He was twice married, and by his first wife had several children. One daughter, who married an Italian of rank, named Cilesia, wrote a tragedy called Almida, which was acted at Drury-lane. His second wife was the daughter of a nobleman’s steward, who had a considerable fortune, which she took care to retain in her own hands.
His stature was diminutive, but he was regularly formed; his appearance, till he grew corpulent, was agreeable, and he suffered it to want no recommendation that dress could give it. His conversation was elegant and easy. The rest of his character may, without injury to his memory, sink into silence.
As a writer he cannot be placed in any high class. There is no species of composition in which he was eminent. His dramas had their day, a short day, and are forgotten: his blank verse seems, to my ear, the echo of Thomson. His Life of Bacon is known, as it is appended to Bacon’s volumes, but is no longer mentioned. His works are such as a writer, bustling in the world, showing himself in publick, and emerging occasionally, from time to time, into notice, might keep alive by his personal influence; but which, conveying little information, and giving no great pleasure, must soon give way, as the succession of things produces new topicks of conversation and other modes of amusement.
AKENSIDE.
Mark Akenside was born on the 9th of November, 1721, at Newcastle-upon-Tyne. His father, Mark, was a butcher, of the Presbyterian sect; his mother’s name was Mary Lumsden. He received the first part of his education at the grammar-school of Newcastle; and was afterwards instructed by Mr. Wilson, who kept a private academy.

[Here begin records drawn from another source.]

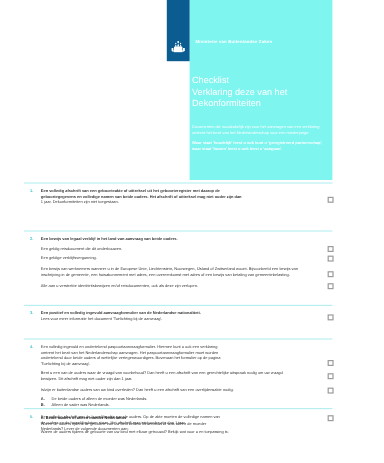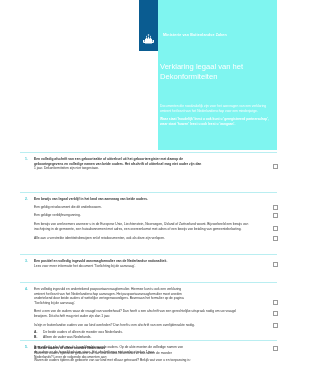"Checklist" span.ln { html: none -> <span>Checklist</span> }
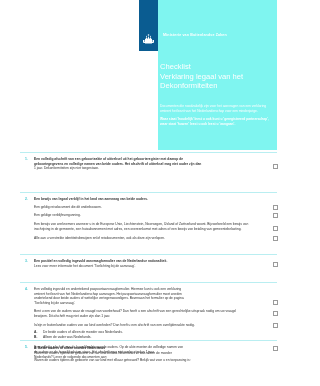"Verklaring legaal van het" span.ln { text: legaal -> deze }
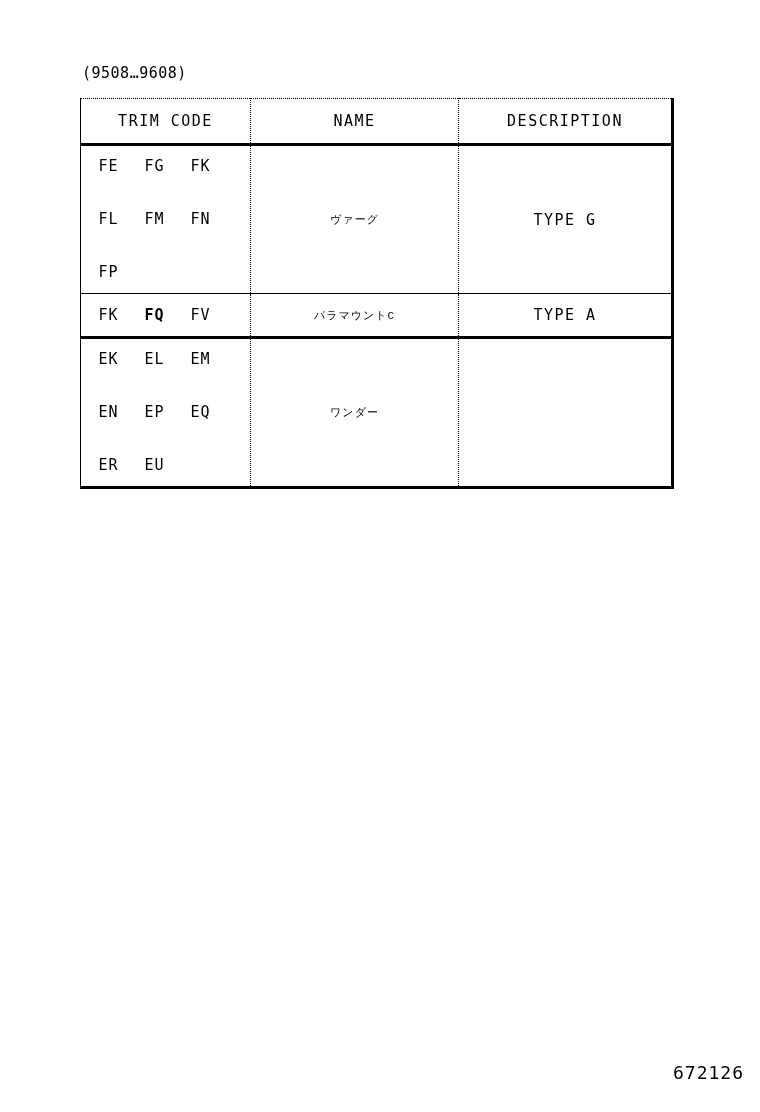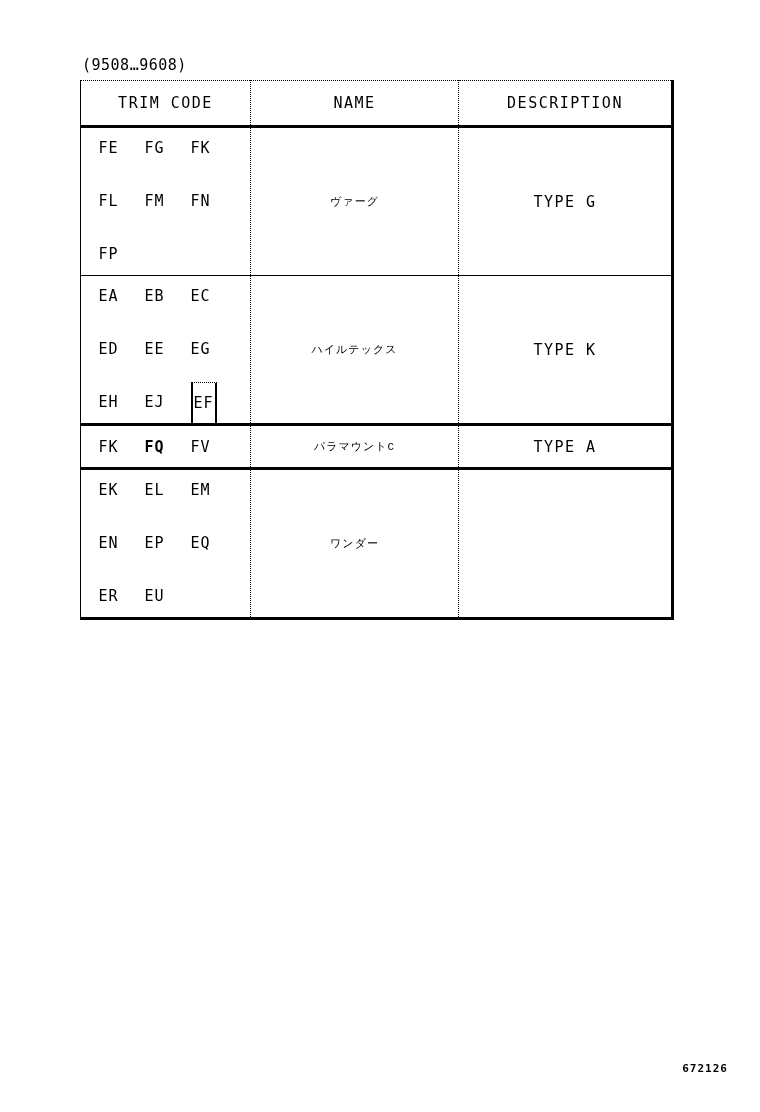"(9508…9608)" .date-range { top: 56px -> 64px }
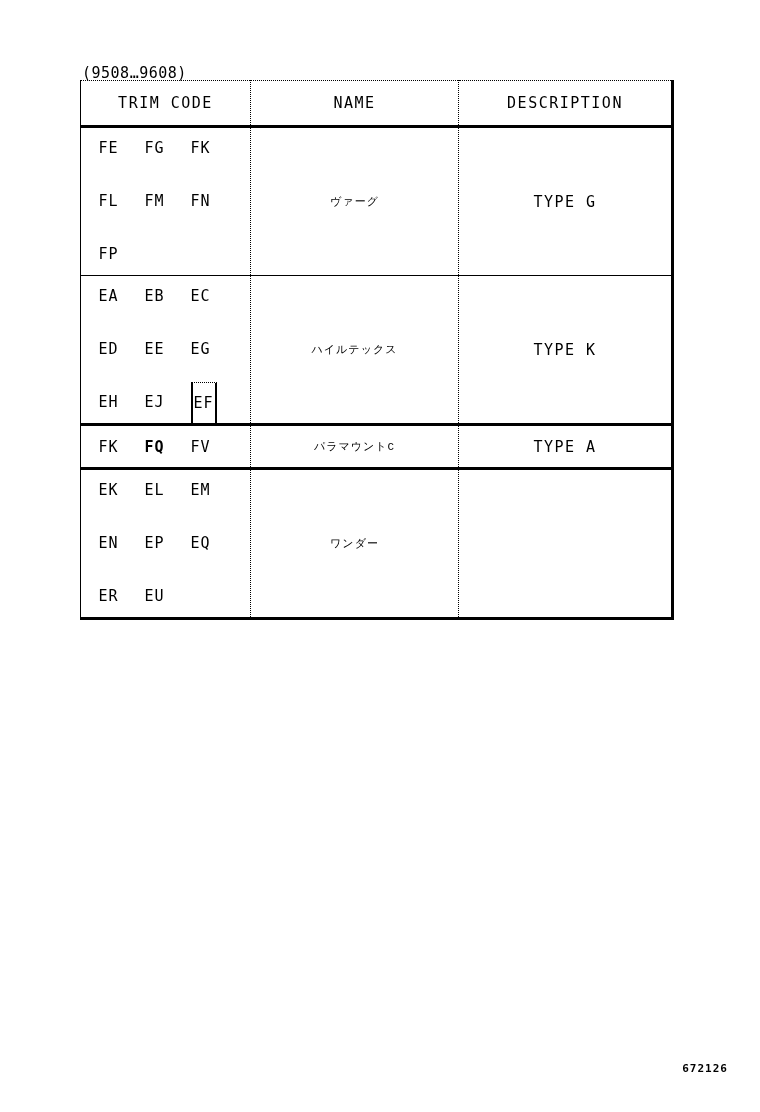"TRIM CODE" .trim-table { top: 80px -> 98px }
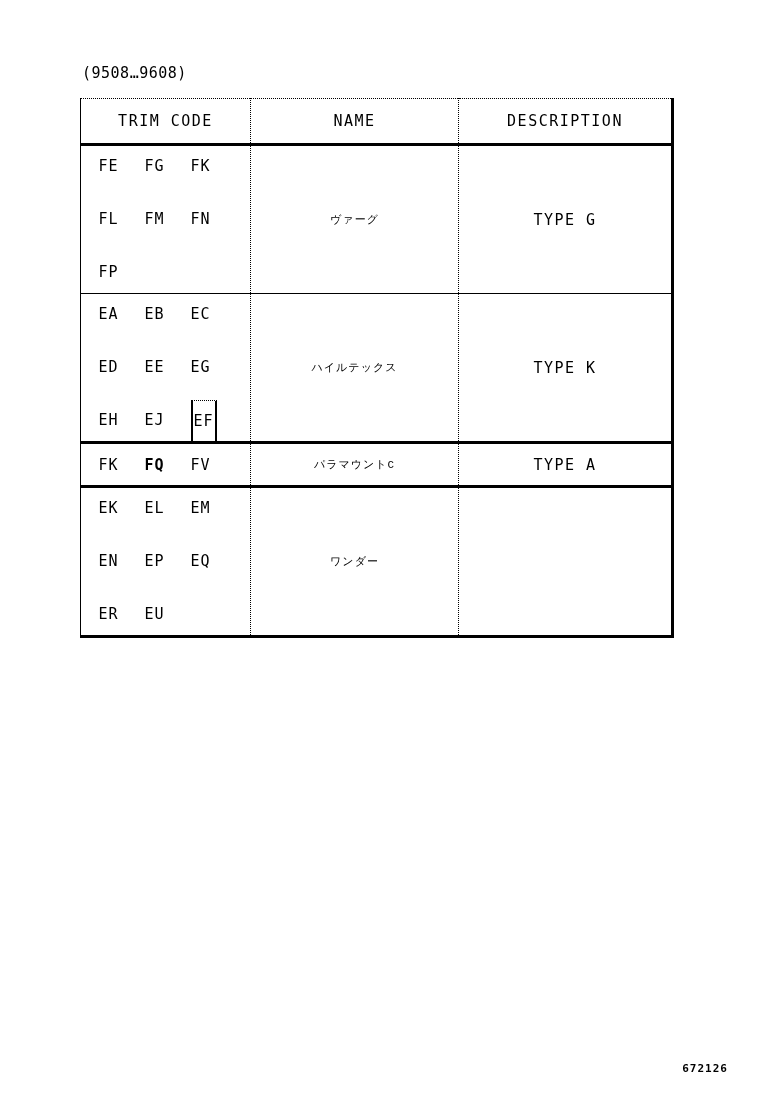"EA" tr.thick-bottom { html: <tr> <td> <div> <span>EA</span> <span>EB</span> <span>EC</span> <span>ED</span> <span>EE</span> <span>EG</span> <span>EH</span> <span>EJ</span> <span><span>EF</span></span> </div> </td> <td>ハイルテックス</td> <td>TYPE K</td> </tr> -> none }
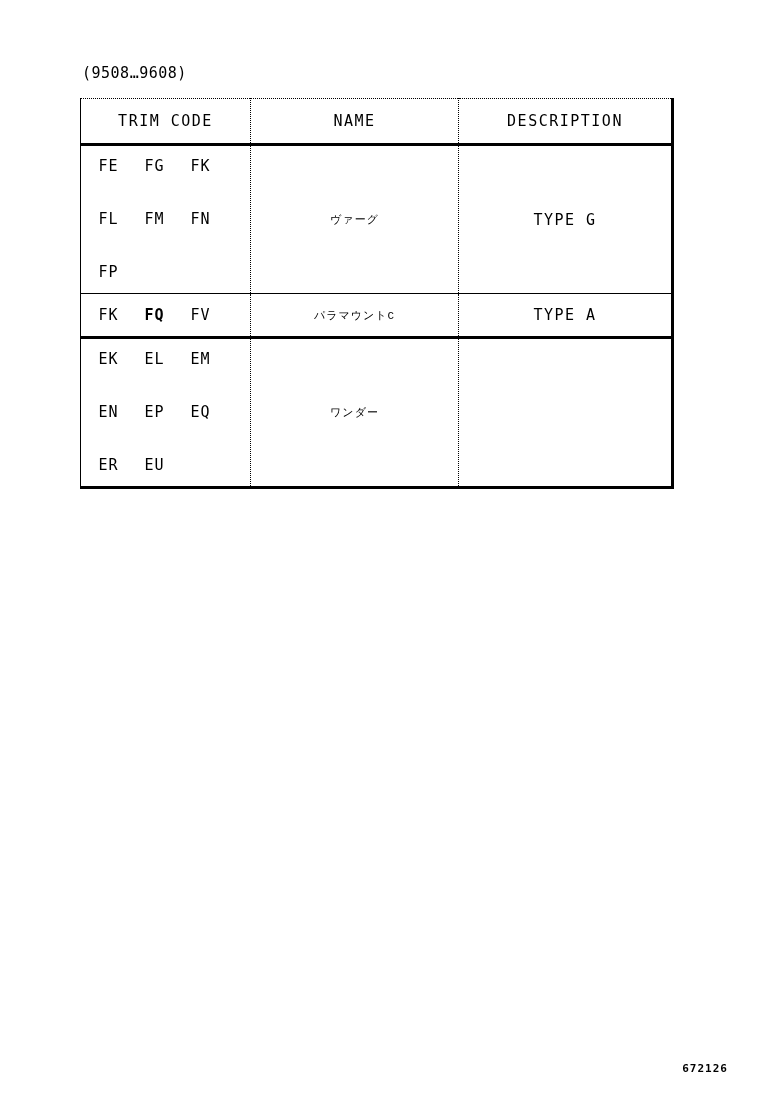"672126" .drawing-id { font-size: 11px -> 18px; font-weight: bold -> none; right: 32px -> 16px }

At the age of eighteen he was sent to Edinburgh, that he might qualify himself for the office of a dissenting minister, and received some assistance from the fund which the dissenters employ in educating young men of scanty fortune. But a wider view of the world opened other scenes, and prompted other hopes; he determined to study physick, and repaid that contribution, which, being received for a different purpose, he justly thought it dishonourable to retain.

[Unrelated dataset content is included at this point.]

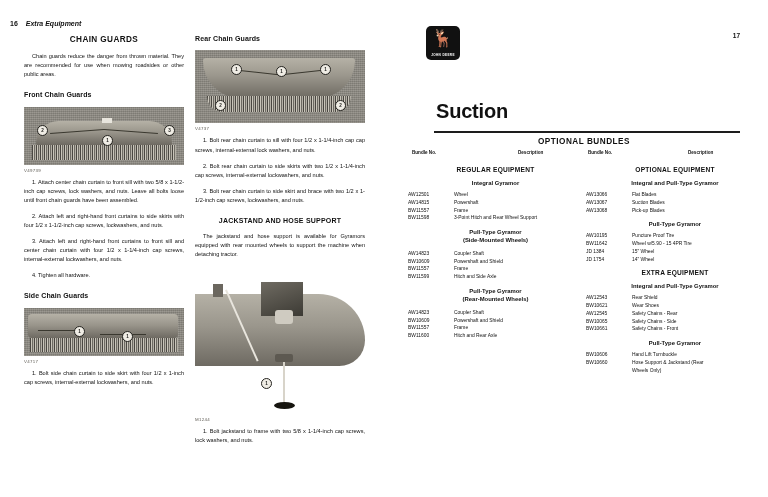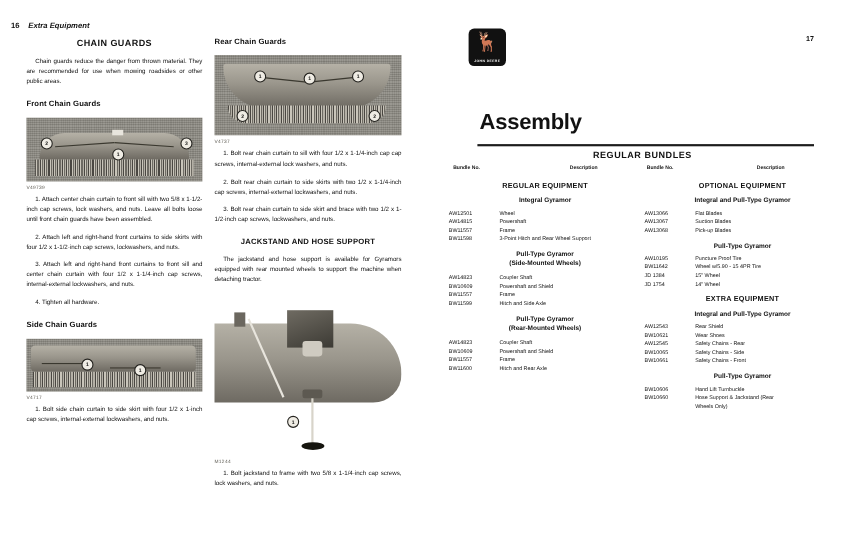"Assembly" div.assembly { text: Assembly -> Suction }
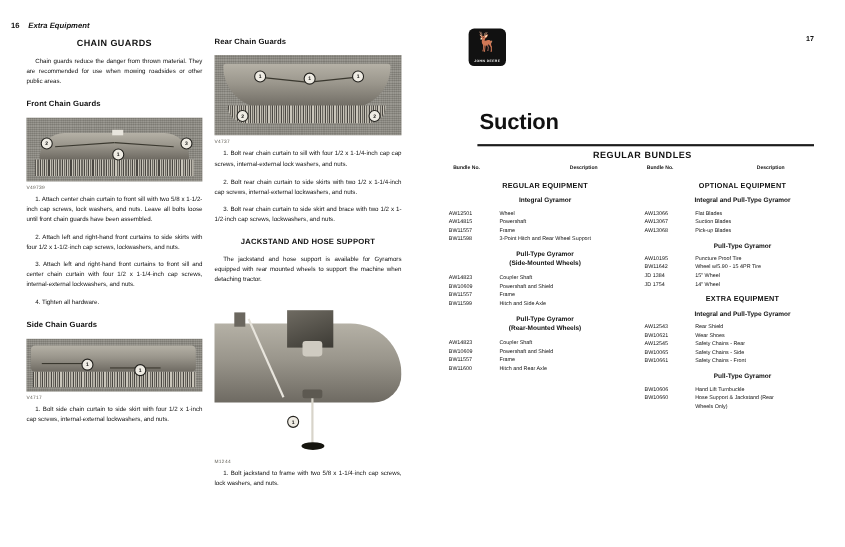"REGULAR BUNDLES" div.ship-title { text: REGULAR -> OPTIONAL }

Whether, when he resolved not to be a dissenting minister, he ceased to be a dissenter, I know not. He certainly retained an unnecessary and outrageous zeal for what he called, and thought, liberty; a zeal which sometimes disguises from the world, and not rarely from the mind which it possesses, an envious desire of plundering wealth or degrading greatness; and of which the immediate tendency is innovation and anarchy, an impetuous eagerness to subvert and confound, with very little care what shall be established.

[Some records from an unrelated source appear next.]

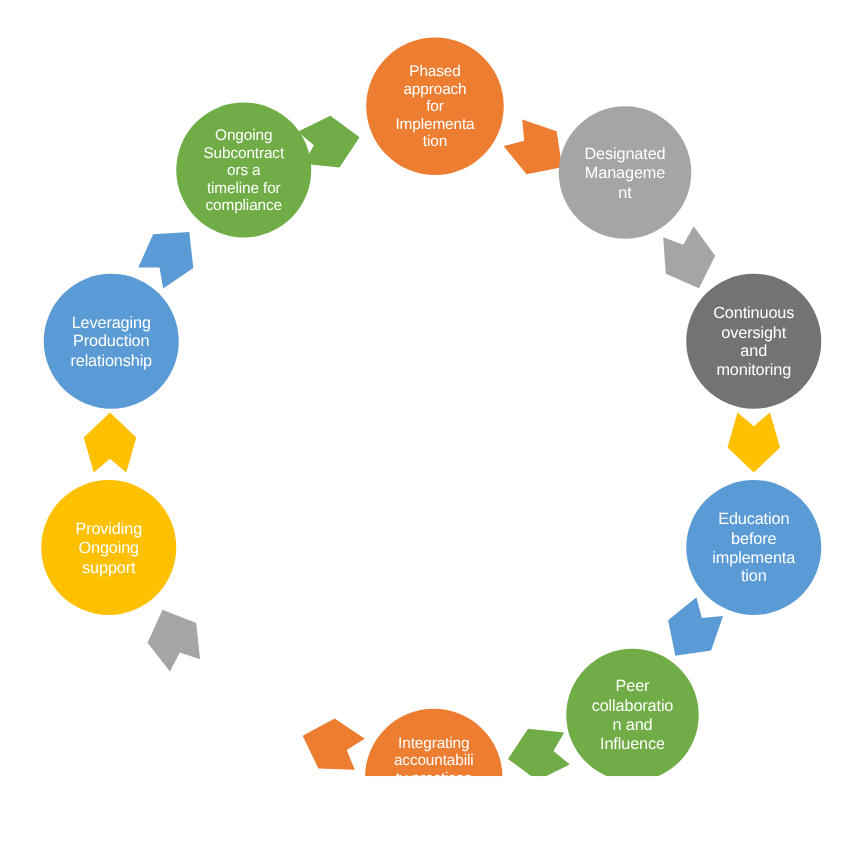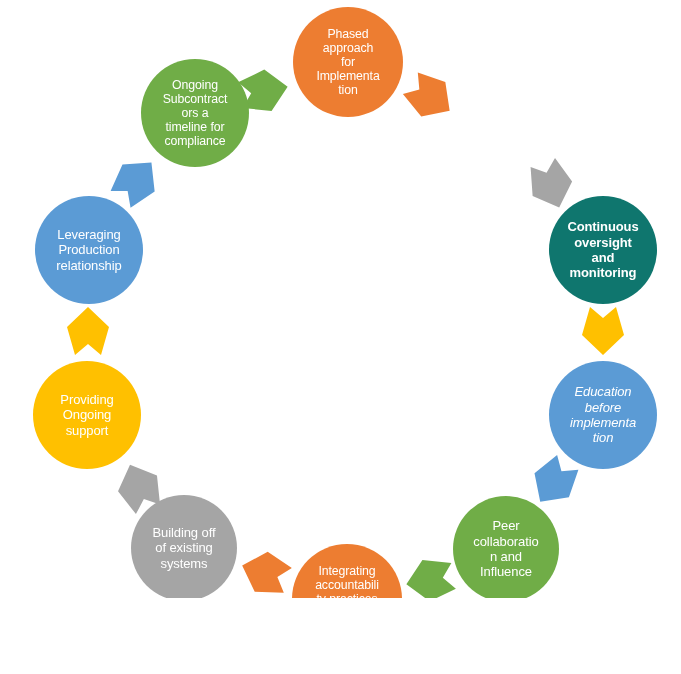"Phased" div { margin-top: none -> 23px }
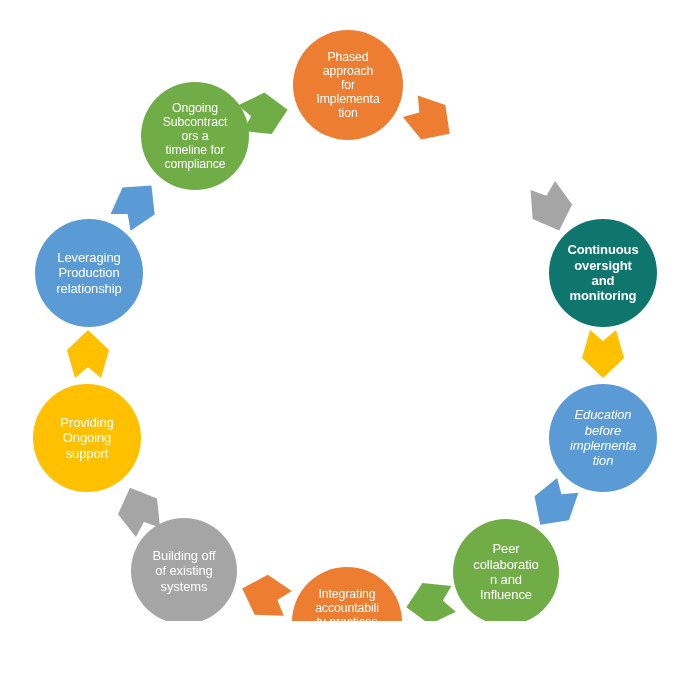"Designated" div.node { html: none -> <div> <span>Designated Manageme nt</span> </div> }
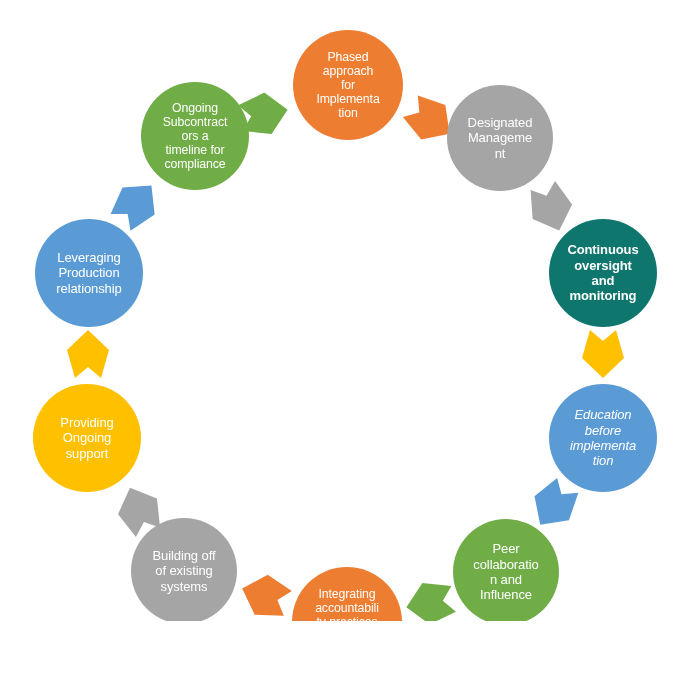"Continuous" div.node { background: #0f766e -> #737373; font-weight: bold -> none }
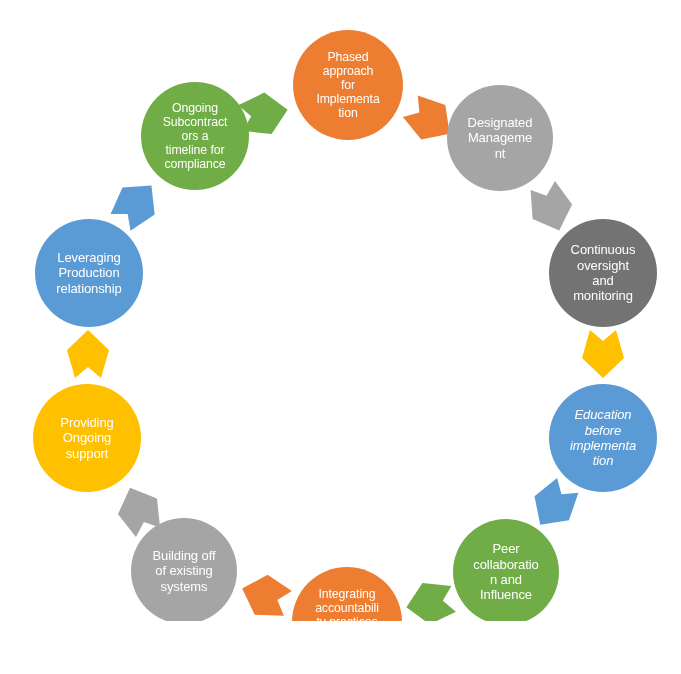"Education" div.node { font-style: italic -> none }
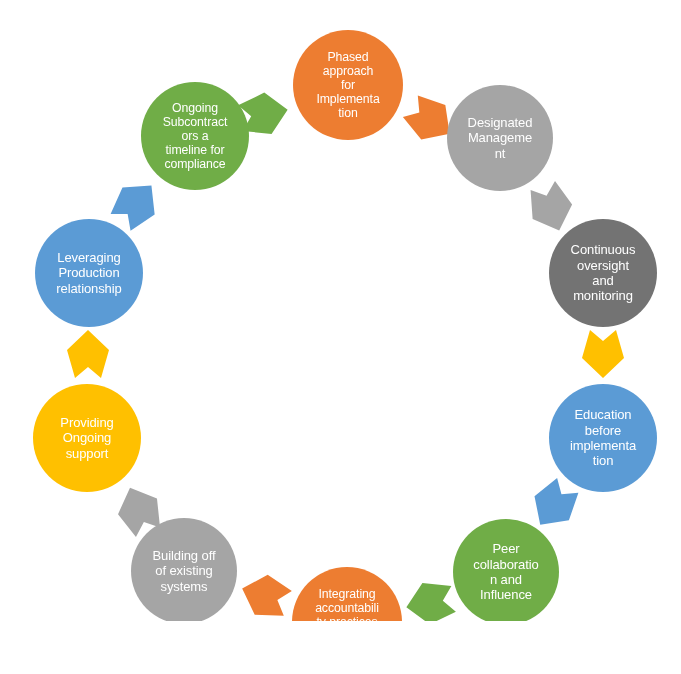"Building off" div.node { html: <div> <span>Building off of existing systems</span> </div> -> none }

Akenside was one of those poets who have felt very early the motions of genius, and one of those students who have very early stored their memories with sentiments and images. Many of his performances were produced in his youth; and his greatest work, the Pleasures of Imagination, appeared in 1744. I have heard Dodsley, by whom it was published, relate, that when the copy was offered him, the price demanded for it, which was a hundred and twenty pounds, being such as he was not inclined to give precipitately, he carried the work to Pope, who, having looked into it, advised him not to make a niggardly offer; for “this was no every-day writer.”